All of the data is to be copied word for word.
- - -
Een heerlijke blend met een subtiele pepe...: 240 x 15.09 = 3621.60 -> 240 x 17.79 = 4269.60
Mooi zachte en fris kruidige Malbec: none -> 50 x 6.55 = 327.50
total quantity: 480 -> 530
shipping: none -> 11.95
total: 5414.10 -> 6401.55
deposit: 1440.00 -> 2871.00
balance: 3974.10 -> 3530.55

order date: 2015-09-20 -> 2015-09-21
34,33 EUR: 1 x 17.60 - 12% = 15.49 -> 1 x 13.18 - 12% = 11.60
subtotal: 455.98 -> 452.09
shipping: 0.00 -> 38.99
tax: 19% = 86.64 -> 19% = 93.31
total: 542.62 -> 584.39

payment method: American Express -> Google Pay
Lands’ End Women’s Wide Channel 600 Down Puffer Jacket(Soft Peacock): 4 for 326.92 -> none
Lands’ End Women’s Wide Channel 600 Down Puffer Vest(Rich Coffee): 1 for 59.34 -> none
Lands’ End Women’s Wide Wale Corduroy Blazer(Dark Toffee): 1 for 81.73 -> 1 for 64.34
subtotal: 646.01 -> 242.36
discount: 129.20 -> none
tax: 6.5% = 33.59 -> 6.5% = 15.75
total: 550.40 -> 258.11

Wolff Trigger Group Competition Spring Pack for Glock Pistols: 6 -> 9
- - -
* Task answer *
Een heerlijke blend met een subtiele pepe...: 240 x 15.09 = 3621.60 -> 240 x 17.79 = 4269.60
Mooi zachte en fris kruidige Malbec: none -> 50 x 6.55 = 327.50
total quantity: 480 -> 530
shipping: none -> 11.95
total: 5414.10 -> 6401.55
deposit: 1440.00 -> 2871.00
balance: 3974.10 -> 3530.55

order date: 2015-09-20 -> 2015-09-21
34,33 EUR: 1 x 17.60 - 12% = 15.49 -> 1 x 13.18 - 12% = 11.60
subtotal: 455.98 -> 452.09
shipping: 0.00 -> 38.99
tax: 19% = 86.64 -> 19% = 93.31
total: 542.62 -> 584.39

payment method: American Express -> Google Pay
Lands’ End Women’s Wide Channel 600 Down Puffer Jacket(Soft Peacock): 4 for 326.92 -> none
Lands’ End Women’s Wide Channel 600 Down Puffer Vest(Rich Coffee): 1 for 59.34 -> none
Lands’ End Women’s Wide Wale Corduroy Blazer(Dark Toffee): 1 for 81.73 -> 1 for 64.34
subtotal: 646.01 -> 242.36
discount: 129.20 -> none
tax: 6.5% = 33.59 -> 6.5% = 15.75
total: 550.40 -> 258.11

Wolff Trigger Group Competition Spring Pack for Glock Pistols: 6 -> 9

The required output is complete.